TASK TO COMPLETE
Reproduce each record in the listing below exactly as written.

-=-=-

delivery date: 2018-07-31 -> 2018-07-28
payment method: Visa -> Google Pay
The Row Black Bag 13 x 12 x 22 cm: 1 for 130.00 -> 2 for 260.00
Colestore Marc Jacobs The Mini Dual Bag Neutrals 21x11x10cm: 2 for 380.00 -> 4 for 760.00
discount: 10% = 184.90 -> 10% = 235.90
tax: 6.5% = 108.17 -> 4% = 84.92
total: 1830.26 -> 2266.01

-=-=-

WRITTEN RESPONSE
delivery date: 2018-07-31 -> 2018-07-28
payment method: Visa -> Google Pay
The Row Black Bag 13 x 12 x 22 cm: 1 for 130.00 -> 2 for 260.00
Colestore Marc Jacobs The Mini Dual Bag Neutrals 21x11x10cm: 2 for 380.00 -> 4 for 760.00
discount: 10% = 184.90 -> 10% = 235.90
tax: 6.5% = 108.17 -> 4% = 84.92
total: 1830.26 -> 2266.01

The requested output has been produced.